Premetto che ho ricompilato il kernel, attivando il timer ad alta risoluzione (credo di aver attivato la funzione giusta anche se non sembra)

Grazie se serve altro chiedete che allego il tutto.

----------

## darkmanPPT

beh, innanzitutto potresti postare il problema agli sviluppatori di ALSA.

secondo, secondo me potresti mettere il driver della scheda audio come modulo. se va in crash, ricarica il modulo  :Wink: 

Terzo, cosa intendi con

 *Quote:*   

> Premetto che ho ricompilato il kernel, attivando il timer ad alta risoluzione

  ?

posta l'opzione che hai attivato

( cat /usr/src/linux/.config | grep <quelcheèchehaiattivato> )

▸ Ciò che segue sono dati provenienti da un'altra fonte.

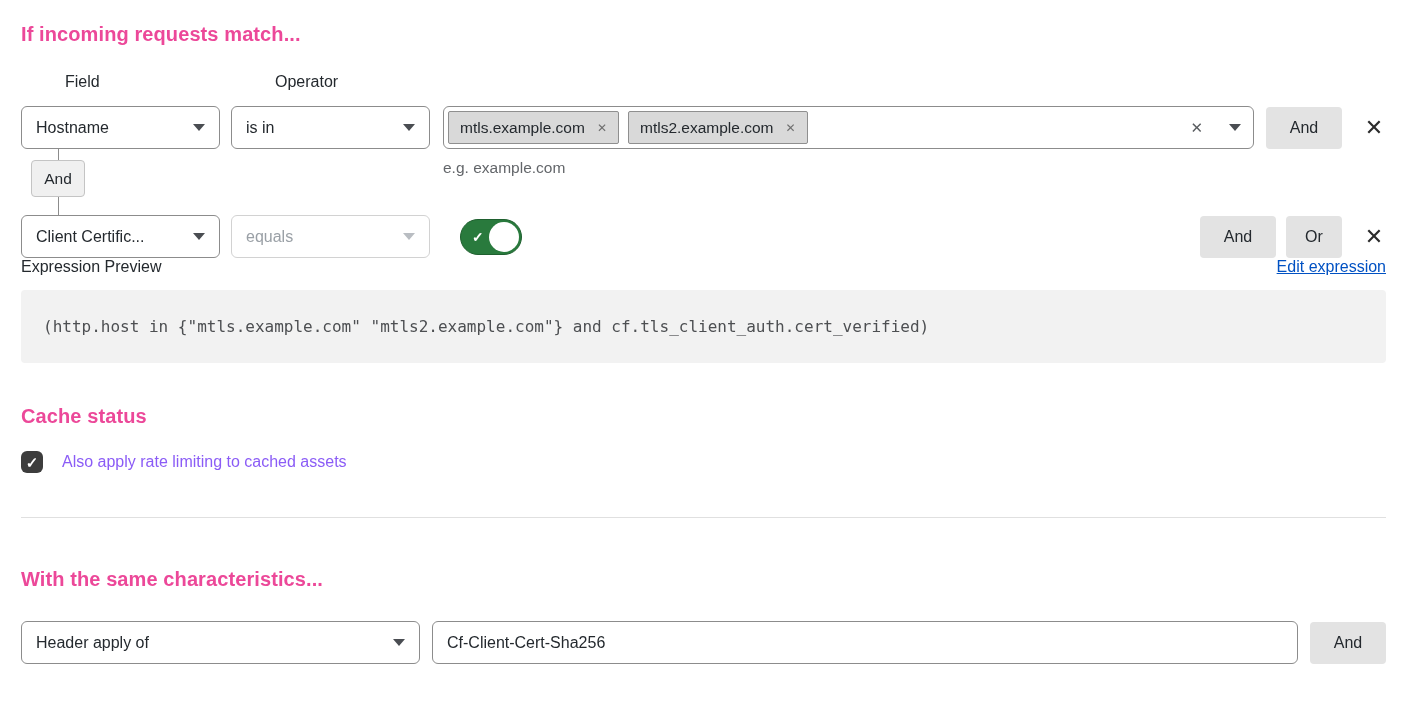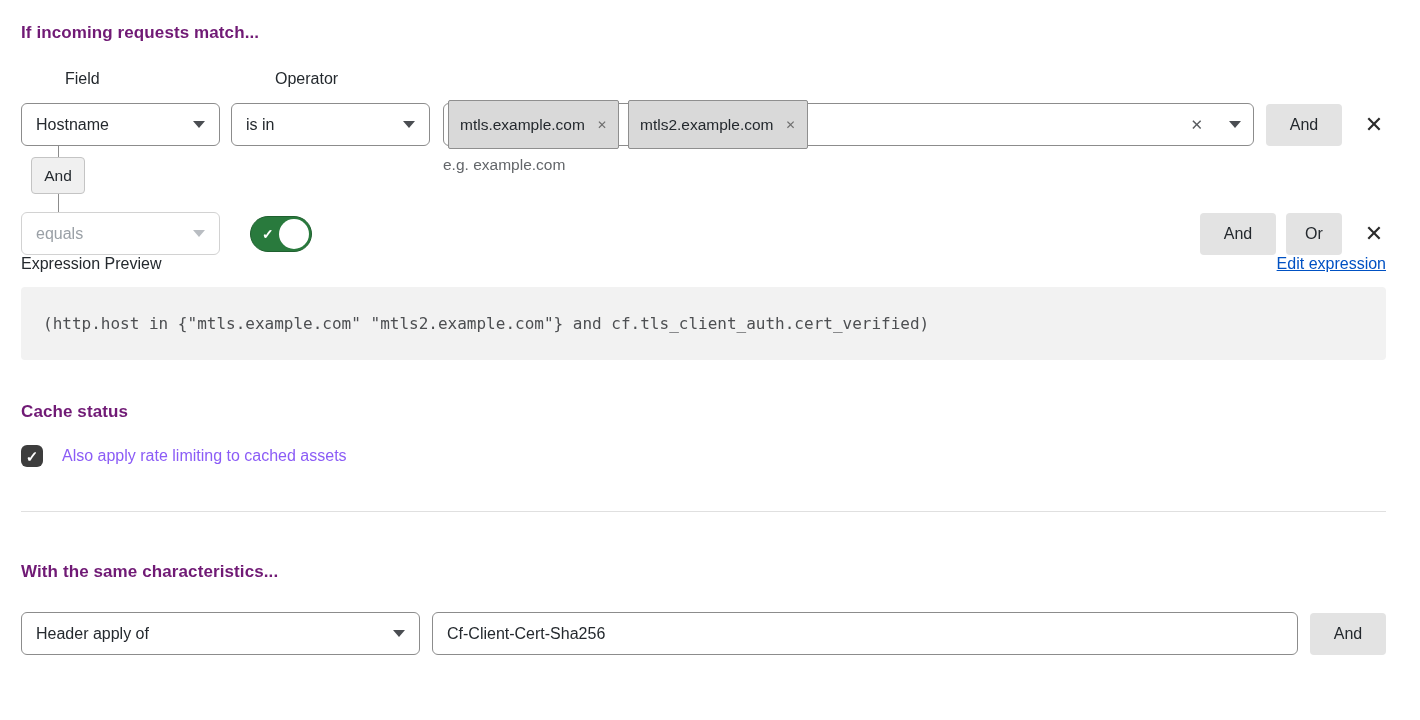"If incoming requests match..." h2.section-title { color: #701a75 -> #ec4899; font-size: 17px -> 20px }
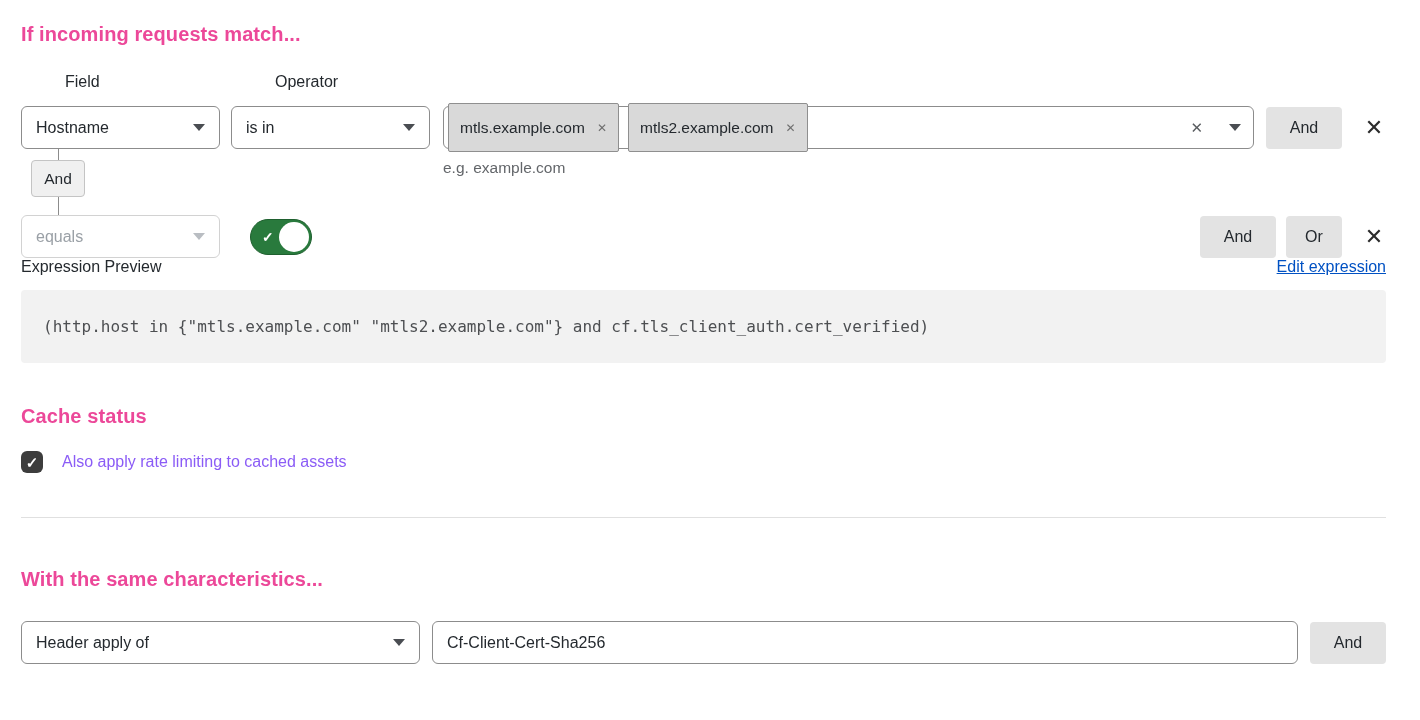"mtls.example.com" .chip { height: 49px -> 33px }
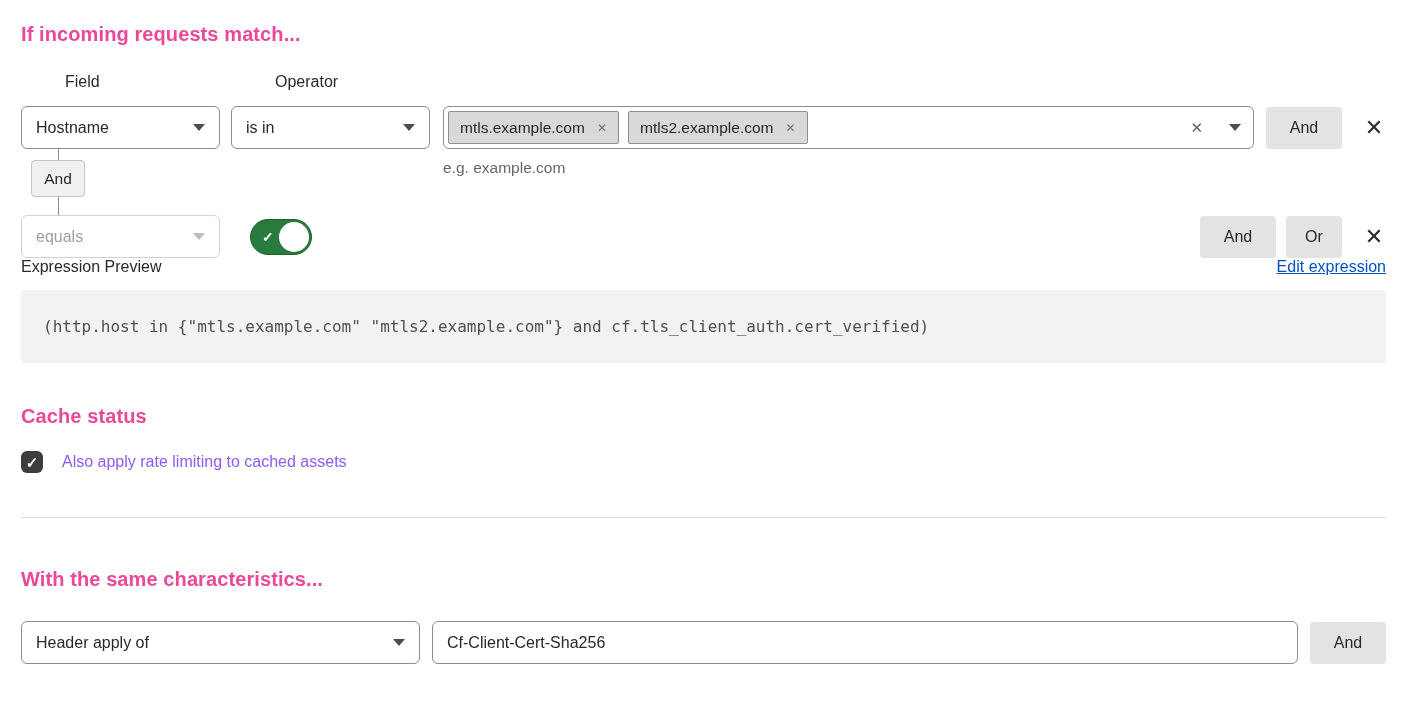"Client Certific..." div.select { html: none -> <div> <span>Client Certific...</span> <span></span> </div> }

riavviare alsasound sistema le cose?

vedo che usi pulseaudio. la faccenda si ripete anche senza usare pulseaudio?

----------

## Cristian75

 *darkmanPPT wrote:*   

> beh, innanzitutto potresti postare il problema agli sviluppatori di ALSA.
> 
> secondo, secondo me potresti mettere il driver della scheda audio come modulo. se va in crash, ricarica il modulo 
> 
> Terzo, cosa intendi con
> ...

 

il modulo non crasha, la scheda continua a suonare ma suona male molto male, praticamente non si riescono più a capire che canzone si stia ascoltando.

per farsi che la scheda torni ad andare bene basta chiudere il programma che la stava usando, dopo di che aspetti 20 secondi e riapri il programma.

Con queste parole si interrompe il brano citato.